Required action: Retype the entries below exactly, and keep every picture out of your version.

Collected data entries:
== Segment start ==

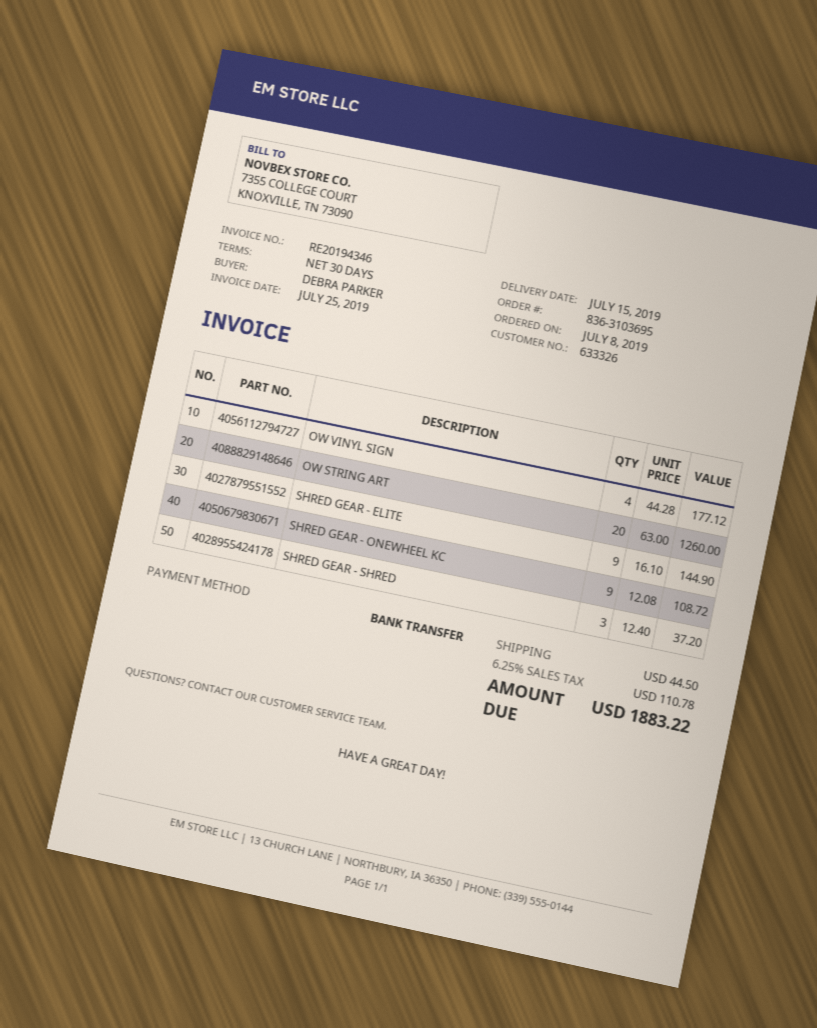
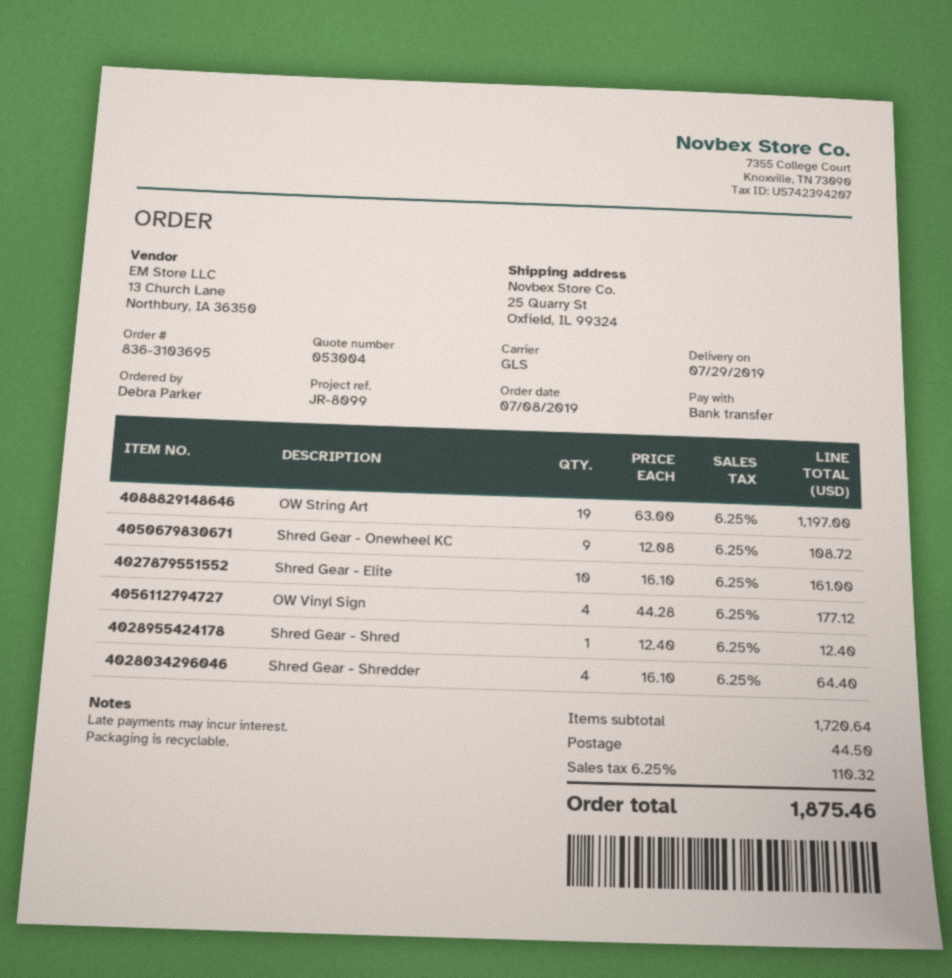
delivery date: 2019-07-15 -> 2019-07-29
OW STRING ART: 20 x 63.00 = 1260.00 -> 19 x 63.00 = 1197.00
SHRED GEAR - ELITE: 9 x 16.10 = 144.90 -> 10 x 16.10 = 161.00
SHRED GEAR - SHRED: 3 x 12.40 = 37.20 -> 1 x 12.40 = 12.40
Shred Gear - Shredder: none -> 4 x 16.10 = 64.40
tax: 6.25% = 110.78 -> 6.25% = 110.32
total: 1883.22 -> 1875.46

== Segment end ==

Worked solution:
delivery date: 2019-07-15 -> 2019-07-29
OW STRING ART: 20 x 63.00 = 1260.00 -> 19 x 63.00 = 1197.00
SHRED GEAR - ELITE: 9 x 16.10 = 144.90 -> 10 x 16.10 = 161.00
SHRED GEAR - SHRED: 3 x 12.40 = 37.20 -> 1 x 12.40 = 12.40
Shred Gear - Shredder: none -> 4 x 16.10 = 64.40
tax: 6.25% = 110.78 -> 6.25% = 110.32
total: 1883.22 -> 1875.46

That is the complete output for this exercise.